### What this task involves
Exactly as they appear below, repeat the lines from the one with "background: #14532d ->" through the one with "flex-direction: column ->", and no others.
** Available data follows **
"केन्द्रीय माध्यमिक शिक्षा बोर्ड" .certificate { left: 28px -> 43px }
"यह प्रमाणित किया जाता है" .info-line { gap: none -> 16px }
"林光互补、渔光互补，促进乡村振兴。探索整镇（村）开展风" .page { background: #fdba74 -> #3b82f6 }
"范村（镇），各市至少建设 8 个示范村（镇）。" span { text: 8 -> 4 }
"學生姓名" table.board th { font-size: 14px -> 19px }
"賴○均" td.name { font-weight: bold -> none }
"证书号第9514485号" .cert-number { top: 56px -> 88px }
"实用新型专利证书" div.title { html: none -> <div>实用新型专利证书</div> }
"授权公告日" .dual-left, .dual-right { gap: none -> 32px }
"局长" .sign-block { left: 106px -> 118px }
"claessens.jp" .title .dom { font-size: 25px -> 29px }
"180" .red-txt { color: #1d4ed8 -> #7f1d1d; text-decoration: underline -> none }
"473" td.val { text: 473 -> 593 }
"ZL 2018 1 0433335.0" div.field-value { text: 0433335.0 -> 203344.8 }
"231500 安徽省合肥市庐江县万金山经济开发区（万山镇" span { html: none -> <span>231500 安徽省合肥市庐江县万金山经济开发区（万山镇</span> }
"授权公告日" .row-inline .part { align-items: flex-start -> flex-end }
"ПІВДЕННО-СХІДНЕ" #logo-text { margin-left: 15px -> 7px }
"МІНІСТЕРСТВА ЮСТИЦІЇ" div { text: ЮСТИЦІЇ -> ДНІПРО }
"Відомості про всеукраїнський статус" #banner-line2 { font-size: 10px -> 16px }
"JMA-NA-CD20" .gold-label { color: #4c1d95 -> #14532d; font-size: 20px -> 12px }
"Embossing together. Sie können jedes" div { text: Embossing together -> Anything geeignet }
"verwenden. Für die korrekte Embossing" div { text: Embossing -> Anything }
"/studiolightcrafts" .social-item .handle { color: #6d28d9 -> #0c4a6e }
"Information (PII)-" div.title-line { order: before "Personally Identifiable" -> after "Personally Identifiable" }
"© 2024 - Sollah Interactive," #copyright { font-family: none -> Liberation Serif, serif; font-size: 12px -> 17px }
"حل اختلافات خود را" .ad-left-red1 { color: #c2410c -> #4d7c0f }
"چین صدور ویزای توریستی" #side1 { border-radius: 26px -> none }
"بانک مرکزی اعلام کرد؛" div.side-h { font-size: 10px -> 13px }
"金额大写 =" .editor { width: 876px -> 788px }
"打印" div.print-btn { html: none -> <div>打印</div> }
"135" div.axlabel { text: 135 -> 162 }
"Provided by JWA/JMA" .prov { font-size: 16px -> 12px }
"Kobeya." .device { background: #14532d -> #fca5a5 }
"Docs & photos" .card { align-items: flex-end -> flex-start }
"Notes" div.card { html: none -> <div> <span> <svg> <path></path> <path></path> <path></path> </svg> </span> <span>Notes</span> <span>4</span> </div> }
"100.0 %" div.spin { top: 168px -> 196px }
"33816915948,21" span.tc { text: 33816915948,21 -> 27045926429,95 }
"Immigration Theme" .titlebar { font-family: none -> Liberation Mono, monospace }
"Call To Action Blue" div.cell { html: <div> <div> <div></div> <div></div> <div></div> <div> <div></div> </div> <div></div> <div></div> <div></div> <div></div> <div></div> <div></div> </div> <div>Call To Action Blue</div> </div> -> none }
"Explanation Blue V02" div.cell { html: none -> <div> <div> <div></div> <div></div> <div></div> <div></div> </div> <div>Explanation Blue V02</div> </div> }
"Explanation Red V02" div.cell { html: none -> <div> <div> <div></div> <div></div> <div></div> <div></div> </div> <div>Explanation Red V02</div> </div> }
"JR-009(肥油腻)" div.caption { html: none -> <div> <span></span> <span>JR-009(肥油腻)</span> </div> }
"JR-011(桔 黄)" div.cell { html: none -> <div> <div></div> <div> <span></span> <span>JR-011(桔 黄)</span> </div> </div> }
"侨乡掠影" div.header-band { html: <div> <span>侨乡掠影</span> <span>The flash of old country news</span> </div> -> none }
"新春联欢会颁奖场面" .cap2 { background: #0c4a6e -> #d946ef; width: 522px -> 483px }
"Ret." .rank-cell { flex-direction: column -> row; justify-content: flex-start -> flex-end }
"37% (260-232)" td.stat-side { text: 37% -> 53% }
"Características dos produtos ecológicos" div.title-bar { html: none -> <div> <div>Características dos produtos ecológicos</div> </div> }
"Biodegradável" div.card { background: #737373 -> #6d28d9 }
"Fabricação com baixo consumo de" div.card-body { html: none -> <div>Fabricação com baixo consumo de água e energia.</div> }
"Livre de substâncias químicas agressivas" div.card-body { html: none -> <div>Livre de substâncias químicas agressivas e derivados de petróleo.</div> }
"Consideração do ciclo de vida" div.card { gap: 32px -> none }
** End of Available data **
### Solution to this task
"Kobeya." .device { background: #14532d -> #fca5a5 }
"Docs & photos" .card { align-items: flex-end -> flex-start }
"Notes" div.card { html: none -> <div> <span> <svg> <path></path> <path></path> <path></path> </svg> </span> <span>Notes</span> <span>4</span> </div> }
"100.0 %" div.spin { top: 168px -> 196px }
"33816915948,21" span.tc { text: 33816915948,21 -> 27045926429,95 }
"Immigration Theme" .titlebar { font-family: none -> Liberation Mono, monospace }
"Call To Action Blue" div.cell { html: <div> <div> <div></div> <div></div> <div></div> <div> <div></div> </div> <div></div> <div></div> <div></div> <div></div> <div></div> <div></div> </div> <div>Call To Action Blue</div> </div> -> none }
"Explanation Blue V02" div.cell { html: none -> <div> <div> <div></div> <div></div> <div></div> <div></div> </div> <div>Explanation Blue V02</div> </div> }
"Explanation Red V02" div.cell { html: none -> <div> <div> <div></div> <div></div> <div></div> <div></div> </div> <div>Explanation Red V02</div> </div> }
"JR-009(肥油腻)" div.caption { html: none -> <div> <span></span> <span>JR-009(肥油腻)</span> </div> }
"JR-011(桔 黄)" div.cell { html: none -> <div> <div></div> <div> <span></span> <span>JR-011(桔 黄)</span> </div> </div> }
"侨乡掠影" div.header-band { html: <div> <span>侨乡掠影</span> <span>The flash of old country news</span> </div> -> none }
"新春联欢会颁奖场面" .cap2 { background: #0c4a6e -> #d946ef; width: 522px -> 483px }
"Ret." .rank-cell { flex-direction: column -> row; justify-content: flex-start -> flex-end }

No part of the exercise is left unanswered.